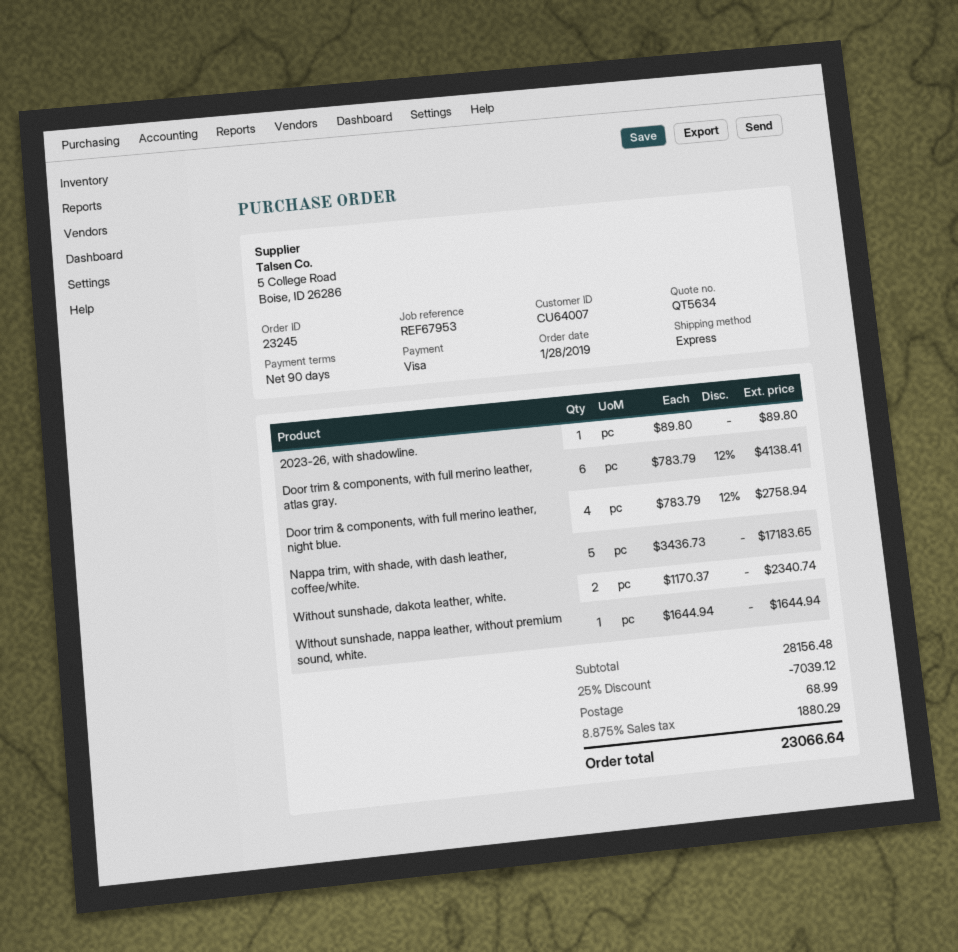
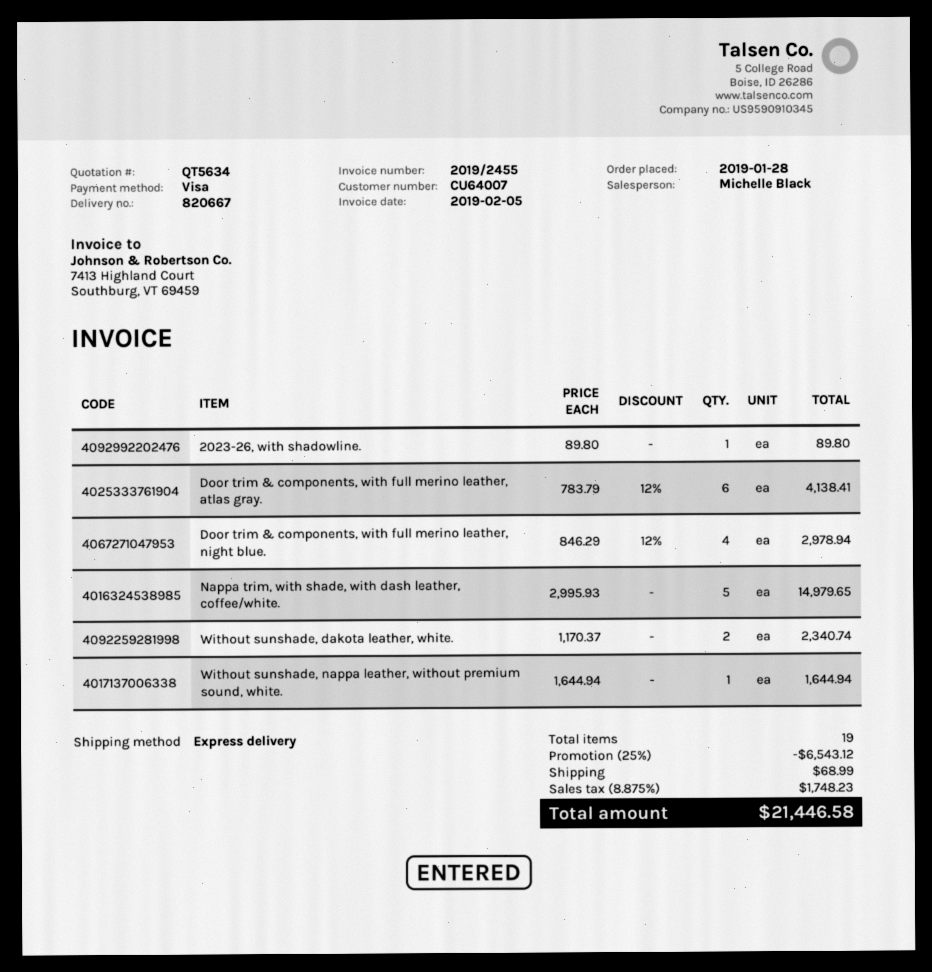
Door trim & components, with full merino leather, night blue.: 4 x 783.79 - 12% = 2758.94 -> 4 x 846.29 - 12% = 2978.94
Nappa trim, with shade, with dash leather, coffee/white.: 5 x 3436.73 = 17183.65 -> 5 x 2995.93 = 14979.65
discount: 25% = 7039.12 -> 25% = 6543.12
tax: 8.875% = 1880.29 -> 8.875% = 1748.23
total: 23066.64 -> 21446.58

━━━━

◆ **WORK TASK**
When a line in the material includes the word "with", copy it out.

◆ **WRITTEN SOLUTION**
Door trim & components, with full merino leather, night blue.: 4 x 783.79 - 12% = 2758.94 -> 4 x 846.29 - 12% = 2978.94
Nappa trim, with shade, with dash leather, coffee/white.: 5 x 3436.73 = 17183.65 -> 5 x 2995.93 = 14979.65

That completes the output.